Microsoft beat earnings expectations and outlined a renewed push into AI and cloud computing. A €30bn spending splurge, along with an Azure outage, nonetheless overshadowed the strong quarter and sent share prices falling.
Microsoft beat forecasts on both sales and profit in the last quarter, posting $77.7 billion (€6.62bn) in revenue and $30.8bn (€26.52bn) in income.
The firm nonetheless surprised some investors by the scale of its spending on cloud and AI infrastructure, sending shares down more than 3% after hours. Microsoft's results also came as the company's Azure services recovered from an outage on Wednesday.
The tech giant said it spent nearly $35bn (€30.13bn) in the July to September quarter on capital expenditures to support AI and cloud demand. Nearly half of that was allocated to computer chips and much of the rest was related to data centre real estate.
The spending overshadowed Microsoft’s report of a 22% increase in quarterly profit to $30.8bn (€26.52bn), or $4.13 per share.
Microsoft said those results excluded the impacts of money it invested in OpenAI — an attempt to “help clarify” how those losses affected Microsoft’s core business.
Microsoft was expected to earn $3.67 per share on revenue of $75.38bn (€64.90bn), according to analysts surveyed by FactSet Research.
The results came a day after a new deal with OpenAI pushed Microsoft to a $4 trillion (€3.44tn) valuation for the second time this year.
But shares in Microsoft then dropped in the hours before it disclosed its earnings on Wednesday as the company battled the outage affecting its Azure cloud computing platform. They dropped further — by more than 3% — in after-hours trading on Wednesday as investors considered the significance of the earnings report.
Driving investor enthusiasm on Tuesday was the announcement of Microsoft’s revised business deal with its longtime partner OpenAI, maker of ChatGPT and now the world’s most valuable start-up.

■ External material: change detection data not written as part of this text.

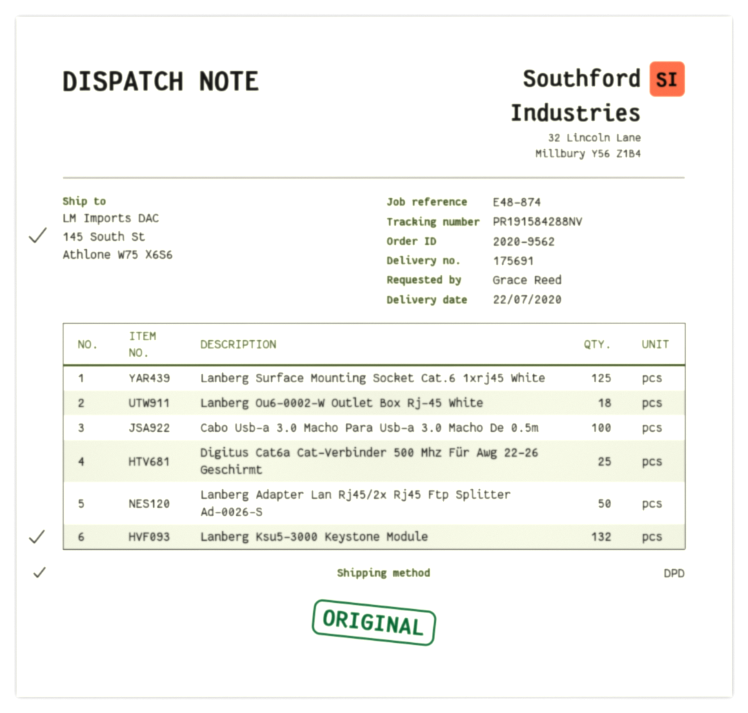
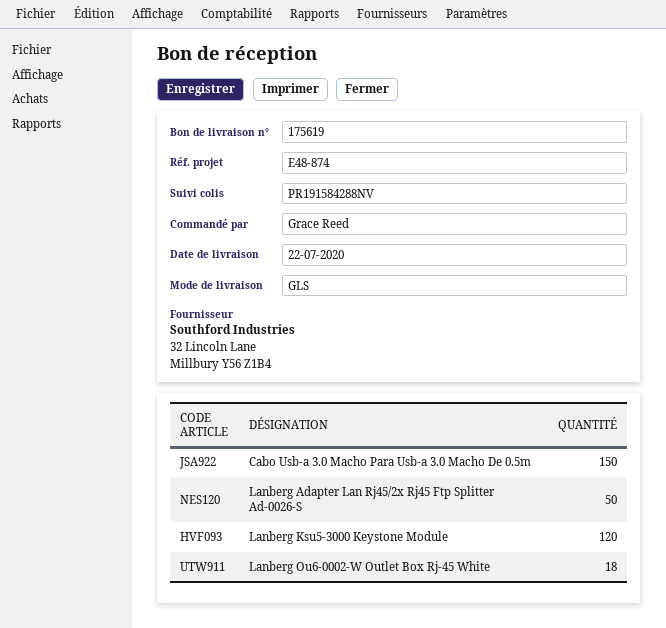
delivery note number: 175691 -> 175619
shipping method: DPD -> GLS
Lanberg Surface Mounting Socket Cat.6 1xrj45 White: 125 -> none
Cabo Usb-a 3.0 Macho Para Usb-a 3.0 Macho De 0.5m: 100 -> 150
Digitus Cat6a Cat-Verbinder 500 Mhz Für Awg 22-26 Geschirmt: 25 -> none
Lanberg Ksu5-3000 Keystone Module: 132 -> 120

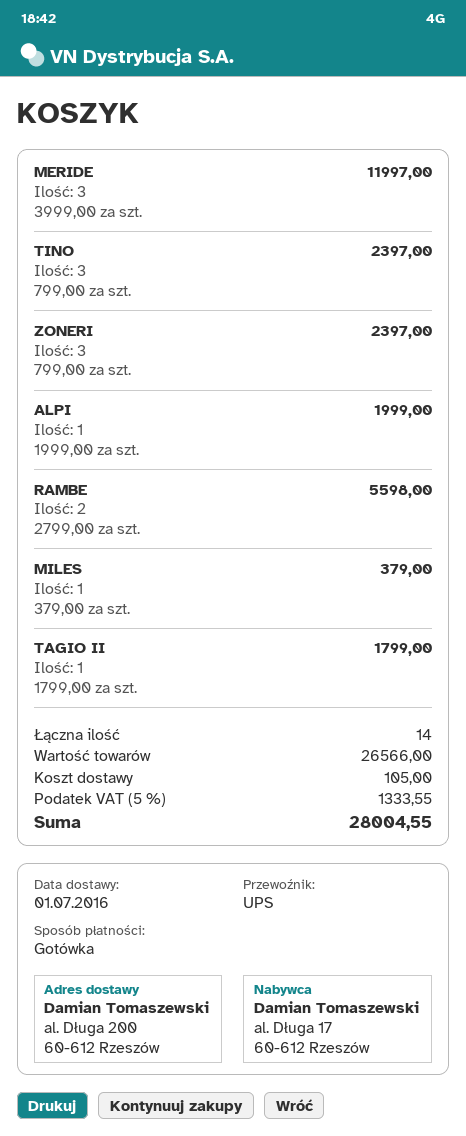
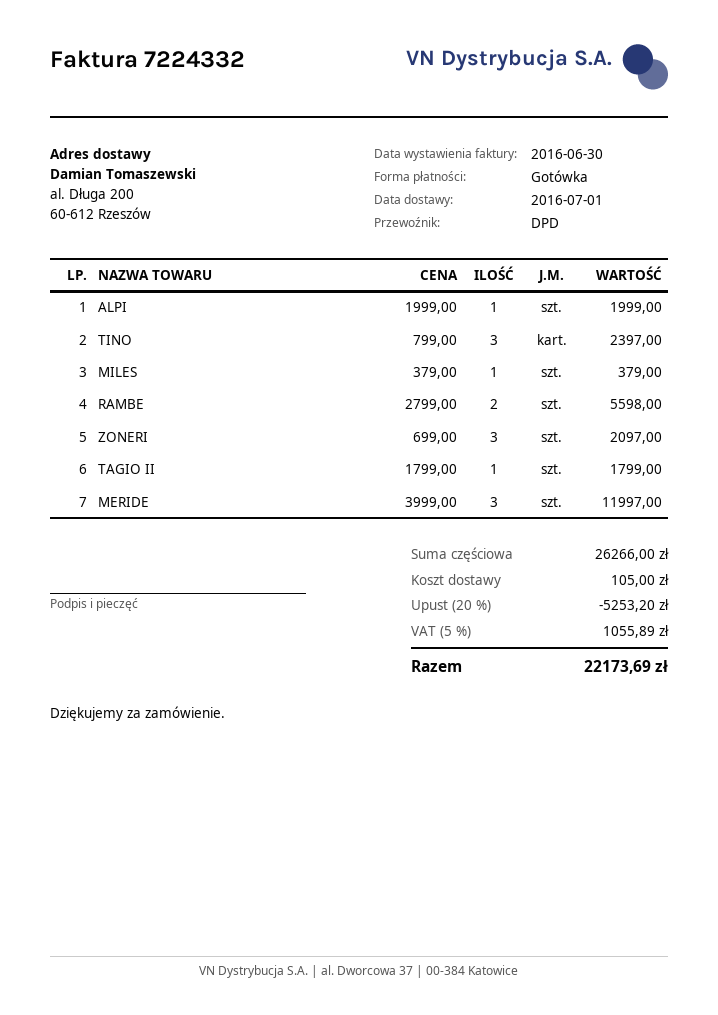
shipping method: UPS -> DPD
ZONERI: 3 x 799.00 = 2397.00 -> 3 x 699.00 = 2097.00
subtotal: 26566.00 -> 26266.00
discount: none -> 20% = 5253.20
tax: 5% = 1333.55 -> 5% = 1055.89
total: 28004.55 -> 22173.69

While no longer OpenAI’s exclusive cloud provider, a relationship that helped bankroll the start-up’s early growth, Microsoft will retain commercial rights to OpenAI products through 2032 and get a roughly 27% stake in OpenAI’s new for-profit arm.
Microsoft also said on Wednesday that it has already invested $11.6bn (€9.99bn) of the total $13bn (€11.19bn) it has committed to OpenAI.
Microsoft’s valuation previously passed $4 trillion (€3.44tn) in July, making it the second company after Nvidia to reach the milestone.
Microsoft again and Apple for the first time crossed $4tn (€3.44tn) this week, while Nvidia went on to achieve a different milestone: the first $5tn (€4.31tn) company.
The sky-high valuations highlight the investor frenzy around artificial intelligence, which some fear could turn into a bust if AI products aren’t as transformative or profitable as promised.
Quarterly revenue from Microsoft’s cloud-focused business segment was $30.9bn (€26.60bn), up 28% from the same time last year and just slightly above what analysts were expecting.
Revenue from Microsoft’s workplace software, which includes its email and word-processing tools, was up 17% to $33bn (€28.41bn).
Microsoft’s recent focus has centred around pitching its flagship AI assistant Copilot to help with a variety of work tasks, and last week gave it a new animated avatar exterior called Mico.